Phil Dowson and Darren Barry gave some time on Monday evening to provide valuable advice to Warriors Under 18s, who are set to begin their Premiership Rugby Under 18 Academy League season later this month.
The next crop of Warriors talent, who make the trip to Sixways twice a week for training, were treated to a special talk from the two Warriors stars, who explained to the youngsters about the importance of studying while training to become a professional rugby player.
Not all players will make the grade into professional rugby, but as Dowson and Barry reiterated to the next generation of Warriors, they should never give up on what they want to achieve, and urged them to utilise all the excellent facilities and resources that surround them at Sixways while trying to balance their academics.
Barry, who was let go by Bristol Rugby Academy early in his career, didn’t give up his dream of playing Premiership Rugby, achieving his goal with Warriors in the top flight in the opening game of the 2015/16 season.
Speaking to the youngsters, Barry said: “It’s about making the right decisions. It’s hard when you’ve got other distractions that you don’t want to miss out on but you have to make sacrifices sometimes.
“It was my dream to play Premiership Rugby and even though I was dropped by Bristol Academy, I didn’t give up and I got my chance at Cornish Pirates before eventually being noticed by Warriors.”

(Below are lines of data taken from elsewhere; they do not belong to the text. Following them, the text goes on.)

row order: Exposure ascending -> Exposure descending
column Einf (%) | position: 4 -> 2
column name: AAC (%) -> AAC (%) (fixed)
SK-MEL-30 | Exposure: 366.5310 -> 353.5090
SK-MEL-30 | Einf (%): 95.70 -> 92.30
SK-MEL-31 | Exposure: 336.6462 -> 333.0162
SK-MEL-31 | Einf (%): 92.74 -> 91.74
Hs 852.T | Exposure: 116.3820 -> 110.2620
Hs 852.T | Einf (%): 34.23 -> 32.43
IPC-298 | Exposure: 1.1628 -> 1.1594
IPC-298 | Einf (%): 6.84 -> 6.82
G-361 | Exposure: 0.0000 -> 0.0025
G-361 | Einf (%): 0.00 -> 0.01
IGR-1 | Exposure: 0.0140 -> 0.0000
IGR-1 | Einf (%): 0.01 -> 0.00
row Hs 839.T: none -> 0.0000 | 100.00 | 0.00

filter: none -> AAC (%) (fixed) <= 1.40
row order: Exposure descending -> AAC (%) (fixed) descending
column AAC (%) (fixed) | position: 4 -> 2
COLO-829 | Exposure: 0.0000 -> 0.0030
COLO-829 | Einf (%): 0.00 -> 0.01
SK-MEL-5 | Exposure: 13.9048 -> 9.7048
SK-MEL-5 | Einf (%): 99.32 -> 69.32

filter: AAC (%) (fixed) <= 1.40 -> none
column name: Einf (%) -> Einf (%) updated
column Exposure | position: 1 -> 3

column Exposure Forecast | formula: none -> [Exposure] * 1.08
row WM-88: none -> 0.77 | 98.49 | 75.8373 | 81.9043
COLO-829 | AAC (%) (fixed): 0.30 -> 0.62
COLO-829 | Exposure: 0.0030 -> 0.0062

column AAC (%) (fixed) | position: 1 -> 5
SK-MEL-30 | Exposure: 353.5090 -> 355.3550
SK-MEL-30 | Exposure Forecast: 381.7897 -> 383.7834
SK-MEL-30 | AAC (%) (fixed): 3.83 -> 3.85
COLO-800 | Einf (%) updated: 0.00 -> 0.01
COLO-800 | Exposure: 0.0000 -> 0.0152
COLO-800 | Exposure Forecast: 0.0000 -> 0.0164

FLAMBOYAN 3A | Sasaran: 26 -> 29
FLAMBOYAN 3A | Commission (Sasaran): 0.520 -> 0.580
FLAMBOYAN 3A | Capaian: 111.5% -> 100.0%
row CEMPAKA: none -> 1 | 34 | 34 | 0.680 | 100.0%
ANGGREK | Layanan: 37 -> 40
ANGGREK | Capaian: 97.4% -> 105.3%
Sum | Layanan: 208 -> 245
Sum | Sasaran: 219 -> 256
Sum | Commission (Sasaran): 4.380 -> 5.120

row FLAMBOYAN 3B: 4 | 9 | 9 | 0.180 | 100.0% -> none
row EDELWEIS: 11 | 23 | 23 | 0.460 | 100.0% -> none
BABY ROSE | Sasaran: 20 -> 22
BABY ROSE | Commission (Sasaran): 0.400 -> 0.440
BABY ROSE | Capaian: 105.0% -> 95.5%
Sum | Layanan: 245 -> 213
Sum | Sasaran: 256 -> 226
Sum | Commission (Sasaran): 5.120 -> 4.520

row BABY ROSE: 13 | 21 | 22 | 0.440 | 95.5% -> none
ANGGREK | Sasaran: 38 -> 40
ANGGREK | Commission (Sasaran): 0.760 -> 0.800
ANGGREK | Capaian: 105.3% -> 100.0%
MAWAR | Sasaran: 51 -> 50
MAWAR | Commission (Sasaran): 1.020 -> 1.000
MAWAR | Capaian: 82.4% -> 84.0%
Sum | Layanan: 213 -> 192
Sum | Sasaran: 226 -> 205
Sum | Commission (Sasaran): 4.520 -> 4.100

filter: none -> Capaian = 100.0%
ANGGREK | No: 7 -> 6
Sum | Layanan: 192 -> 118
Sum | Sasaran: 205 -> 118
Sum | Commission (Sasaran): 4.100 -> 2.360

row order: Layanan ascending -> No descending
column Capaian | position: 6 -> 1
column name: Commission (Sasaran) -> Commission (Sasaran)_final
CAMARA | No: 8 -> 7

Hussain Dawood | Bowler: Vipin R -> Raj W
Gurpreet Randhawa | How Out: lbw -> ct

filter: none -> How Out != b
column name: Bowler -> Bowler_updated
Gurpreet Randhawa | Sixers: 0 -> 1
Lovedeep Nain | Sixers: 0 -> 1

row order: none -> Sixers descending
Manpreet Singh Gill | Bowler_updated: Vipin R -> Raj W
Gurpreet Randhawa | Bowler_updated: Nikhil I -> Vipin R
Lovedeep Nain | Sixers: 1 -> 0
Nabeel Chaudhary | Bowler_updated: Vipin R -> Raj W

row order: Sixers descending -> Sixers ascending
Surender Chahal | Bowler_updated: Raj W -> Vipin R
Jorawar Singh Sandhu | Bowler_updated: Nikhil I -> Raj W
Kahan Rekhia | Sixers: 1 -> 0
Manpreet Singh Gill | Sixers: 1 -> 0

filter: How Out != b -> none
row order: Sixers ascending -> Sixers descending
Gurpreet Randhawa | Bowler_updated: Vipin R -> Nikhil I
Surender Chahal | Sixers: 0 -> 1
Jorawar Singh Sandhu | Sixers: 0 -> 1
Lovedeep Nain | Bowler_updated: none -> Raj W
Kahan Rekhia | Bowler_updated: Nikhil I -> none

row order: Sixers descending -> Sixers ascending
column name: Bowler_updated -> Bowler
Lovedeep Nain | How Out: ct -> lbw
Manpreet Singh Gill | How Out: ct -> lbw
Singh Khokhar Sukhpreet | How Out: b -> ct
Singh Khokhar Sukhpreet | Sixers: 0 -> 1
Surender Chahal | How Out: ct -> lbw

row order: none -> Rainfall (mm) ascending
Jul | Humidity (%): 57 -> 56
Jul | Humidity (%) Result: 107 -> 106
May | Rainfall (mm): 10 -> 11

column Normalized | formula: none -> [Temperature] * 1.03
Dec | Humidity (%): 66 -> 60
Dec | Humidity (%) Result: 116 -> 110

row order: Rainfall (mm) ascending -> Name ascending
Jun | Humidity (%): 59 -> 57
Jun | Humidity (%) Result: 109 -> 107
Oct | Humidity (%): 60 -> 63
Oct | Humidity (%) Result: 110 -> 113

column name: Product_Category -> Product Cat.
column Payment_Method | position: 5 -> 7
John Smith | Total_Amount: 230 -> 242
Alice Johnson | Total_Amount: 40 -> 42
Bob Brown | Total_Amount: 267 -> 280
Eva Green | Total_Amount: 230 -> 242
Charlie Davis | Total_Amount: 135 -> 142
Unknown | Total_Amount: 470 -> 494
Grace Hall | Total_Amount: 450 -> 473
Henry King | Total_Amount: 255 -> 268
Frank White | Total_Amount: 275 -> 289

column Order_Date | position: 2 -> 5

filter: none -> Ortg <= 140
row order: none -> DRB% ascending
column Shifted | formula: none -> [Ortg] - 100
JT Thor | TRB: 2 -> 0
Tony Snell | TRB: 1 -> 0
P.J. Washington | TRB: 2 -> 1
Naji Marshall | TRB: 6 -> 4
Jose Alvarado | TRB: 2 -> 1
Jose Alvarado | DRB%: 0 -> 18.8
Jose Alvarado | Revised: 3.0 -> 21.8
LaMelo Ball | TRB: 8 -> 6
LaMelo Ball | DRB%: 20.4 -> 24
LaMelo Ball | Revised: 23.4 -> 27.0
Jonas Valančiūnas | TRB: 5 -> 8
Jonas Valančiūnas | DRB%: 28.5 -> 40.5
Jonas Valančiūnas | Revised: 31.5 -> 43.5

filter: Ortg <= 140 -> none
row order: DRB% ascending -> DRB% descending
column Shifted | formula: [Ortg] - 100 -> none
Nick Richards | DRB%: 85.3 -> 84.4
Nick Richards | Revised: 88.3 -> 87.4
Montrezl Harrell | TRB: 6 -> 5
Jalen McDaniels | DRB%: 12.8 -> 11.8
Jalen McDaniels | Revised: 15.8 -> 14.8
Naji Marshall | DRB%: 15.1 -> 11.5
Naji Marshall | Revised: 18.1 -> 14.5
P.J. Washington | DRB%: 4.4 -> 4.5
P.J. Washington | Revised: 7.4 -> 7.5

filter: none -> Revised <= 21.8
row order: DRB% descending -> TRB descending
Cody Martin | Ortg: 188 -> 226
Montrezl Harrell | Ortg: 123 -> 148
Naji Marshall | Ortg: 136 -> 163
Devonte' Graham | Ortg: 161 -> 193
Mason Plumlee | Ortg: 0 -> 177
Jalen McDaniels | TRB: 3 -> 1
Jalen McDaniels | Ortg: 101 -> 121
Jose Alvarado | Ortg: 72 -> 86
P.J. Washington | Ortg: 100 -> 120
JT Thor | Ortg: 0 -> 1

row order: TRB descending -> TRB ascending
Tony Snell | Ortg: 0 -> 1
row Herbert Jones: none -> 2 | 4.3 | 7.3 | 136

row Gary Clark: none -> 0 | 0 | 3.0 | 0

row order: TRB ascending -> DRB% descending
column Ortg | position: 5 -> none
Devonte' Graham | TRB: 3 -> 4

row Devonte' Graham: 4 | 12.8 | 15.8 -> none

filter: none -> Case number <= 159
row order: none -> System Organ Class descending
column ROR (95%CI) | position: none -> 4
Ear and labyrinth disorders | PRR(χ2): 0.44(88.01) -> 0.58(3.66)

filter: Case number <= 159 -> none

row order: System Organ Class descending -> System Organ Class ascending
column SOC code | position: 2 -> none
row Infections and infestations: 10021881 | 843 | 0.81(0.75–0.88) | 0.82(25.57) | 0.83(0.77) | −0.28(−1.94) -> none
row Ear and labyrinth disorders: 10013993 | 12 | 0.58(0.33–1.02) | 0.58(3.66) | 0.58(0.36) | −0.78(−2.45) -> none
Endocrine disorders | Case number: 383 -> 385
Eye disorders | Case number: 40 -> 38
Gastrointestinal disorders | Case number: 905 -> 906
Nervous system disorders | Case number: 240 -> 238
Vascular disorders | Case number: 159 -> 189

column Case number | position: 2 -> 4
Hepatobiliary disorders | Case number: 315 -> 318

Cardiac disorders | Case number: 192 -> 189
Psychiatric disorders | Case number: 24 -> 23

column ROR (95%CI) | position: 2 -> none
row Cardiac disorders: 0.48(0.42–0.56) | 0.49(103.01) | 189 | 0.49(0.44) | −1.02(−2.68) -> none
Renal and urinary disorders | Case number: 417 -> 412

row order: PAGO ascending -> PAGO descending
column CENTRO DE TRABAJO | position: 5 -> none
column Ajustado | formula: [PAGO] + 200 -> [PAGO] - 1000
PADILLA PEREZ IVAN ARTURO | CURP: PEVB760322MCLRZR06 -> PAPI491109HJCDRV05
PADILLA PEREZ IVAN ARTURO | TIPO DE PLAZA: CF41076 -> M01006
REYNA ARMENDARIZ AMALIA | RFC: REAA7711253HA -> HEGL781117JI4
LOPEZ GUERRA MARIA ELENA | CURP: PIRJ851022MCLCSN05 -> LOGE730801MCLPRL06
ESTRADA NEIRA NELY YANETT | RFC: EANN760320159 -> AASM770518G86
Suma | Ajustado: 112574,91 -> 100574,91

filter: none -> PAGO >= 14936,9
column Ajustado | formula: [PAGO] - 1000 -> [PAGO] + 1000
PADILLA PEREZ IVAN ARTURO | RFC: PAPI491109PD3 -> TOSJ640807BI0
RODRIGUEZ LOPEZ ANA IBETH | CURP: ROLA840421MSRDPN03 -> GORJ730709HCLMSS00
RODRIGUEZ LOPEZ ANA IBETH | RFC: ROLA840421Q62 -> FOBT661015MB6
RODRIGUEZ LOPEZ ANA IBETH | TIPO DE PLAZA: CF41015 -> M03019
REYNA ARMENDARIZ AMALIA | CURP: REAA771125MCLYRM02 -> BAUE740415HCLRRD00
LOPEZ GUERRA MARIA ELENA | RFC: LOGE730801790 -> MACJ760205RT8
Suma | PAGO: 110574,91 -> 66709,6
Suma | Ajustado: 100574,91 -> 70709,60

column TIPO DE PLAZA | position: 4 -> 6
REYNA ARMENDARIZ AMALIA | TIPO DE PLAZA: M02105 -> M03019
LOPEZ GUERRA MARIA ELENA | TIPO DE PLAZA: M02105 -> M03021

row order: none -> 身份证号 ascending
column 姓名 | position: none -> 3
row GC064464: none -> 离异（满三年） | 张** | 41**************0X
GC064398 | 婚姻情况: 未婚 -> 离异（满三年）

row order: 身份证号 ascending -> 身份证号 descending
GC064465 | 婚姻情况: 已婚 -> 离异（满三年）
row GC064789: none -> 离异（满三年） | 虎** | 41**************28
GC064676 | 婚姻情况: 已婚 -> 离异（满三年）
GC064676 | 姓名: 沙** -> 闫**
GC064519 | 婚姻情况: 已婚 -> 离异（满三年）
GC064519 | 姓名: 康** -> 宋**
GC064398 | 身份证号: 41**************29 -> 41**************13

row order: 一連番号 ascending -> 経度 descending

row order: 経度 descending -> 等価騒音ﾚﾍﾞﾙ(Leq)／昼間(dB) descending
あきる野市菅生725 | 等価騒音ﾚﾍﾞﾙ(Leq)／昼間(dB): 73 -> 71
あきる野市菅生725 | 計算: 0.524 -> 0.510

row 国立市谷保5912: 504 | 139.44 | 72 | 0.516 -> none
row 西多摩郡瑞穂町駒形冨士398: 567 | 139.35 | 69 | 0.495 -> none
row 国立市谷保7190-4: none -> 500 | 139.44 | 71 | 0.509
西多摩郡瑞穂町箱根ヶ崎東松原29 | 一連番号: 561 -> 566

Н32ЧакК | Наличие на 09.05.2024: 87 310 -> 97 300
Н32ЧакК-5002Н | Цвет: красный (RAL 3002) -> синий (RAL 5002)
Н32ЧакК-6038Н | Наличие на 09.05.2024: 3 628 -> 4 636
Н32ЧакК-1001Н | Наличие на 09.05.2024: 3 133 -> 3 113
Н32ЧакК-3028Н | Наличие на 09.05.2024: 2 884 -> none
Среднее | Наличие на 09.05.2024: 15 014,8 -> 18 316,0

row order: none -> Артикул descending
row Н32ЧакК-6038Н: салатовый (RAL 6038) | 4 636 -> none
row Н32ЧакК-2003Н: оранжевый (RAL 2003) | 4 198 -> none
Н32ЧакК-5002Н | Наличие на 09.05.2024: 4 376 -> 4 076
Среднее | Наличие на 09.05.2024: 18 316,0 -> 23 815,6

England international Dowson said: “Players come through different pathways and have to overcome different adversities.
“For me, I was dealt a major blow when I had trials for England Under 16s and I didn’t make the grade. I was devastated but I worked hard and managed to get into the England Under 18 set-up a couple of years later before giving up rugby because I needed a job.
“I was playing part-time rugby while in Leeds but was given an opportunity up at Newcastle Falcons to play in their Under 21s and thankfully I managed to get a senior contract with them and things worked out.”
With Warriors Under 18 players still committed to full-time education, both Dowson and Barry stressed the importance of studying alongside rugby.
Barry explained: “I left college at 18 to do an Open University course but it just wasn’t for me. I’ve worked hard to become a rugby player but it’s always very important to have something else in life in case the rugby doesn’t work out – and also – for when you finish.
“Even now, I’m studying a plumbing course with fellow Warriors Perry Humphreys and Nick Schonert and I love it.
“It’s crucial to find something else career-wise that you want to do and so that you have something to fall back on once the rugby has finished.”
Dowson, who owns his own printer business, added: “As a young player there are lots of things around you that can lead you astray but you have to be able to commit to what you want to achieve and work hard.
“You have to channel things into the right areas, so instead of playing FIFA it’s about doing that extra bit of work on your course, doing weights in the gym or channelling that time into the right areas.
“Even guys at the very top of the game need something when they come to the end of their careers so you need a ‘Plan B’.
“Take a look at former Warrior Sam Smith. His career was cut short through injury, but he studied a degree and has now opened up his own coffee shop which is something he’s very passionate about.
“It’s important to find an interest in something that keeps you fresh alongside rugby so maintaining that work and rugby balance is crucial. You will have to find work at some point so you have to prepare yourself from a young age.”
Academy Manager Chim Gale added: “It’s great that the players were able to take some time out of their busy schedules to share their invaluable experiences and to give advice to our Under 18s, which will only be of benefit to their development.”
Warriors Under 16s were also given a special talk this week as Ludlow Church of England School Deputy Headteacher Paula Hearle visited Sixways.
She discussed the importance of time management for the Warriors youngsters who are about to undergo their GCSEs.
From organisation, deadlines and revision to setting targets and rewards, she explained: “Rugby and education go hand in hand. Warriors and the RFU make it clear that having an education and career plan in place is key for every player.”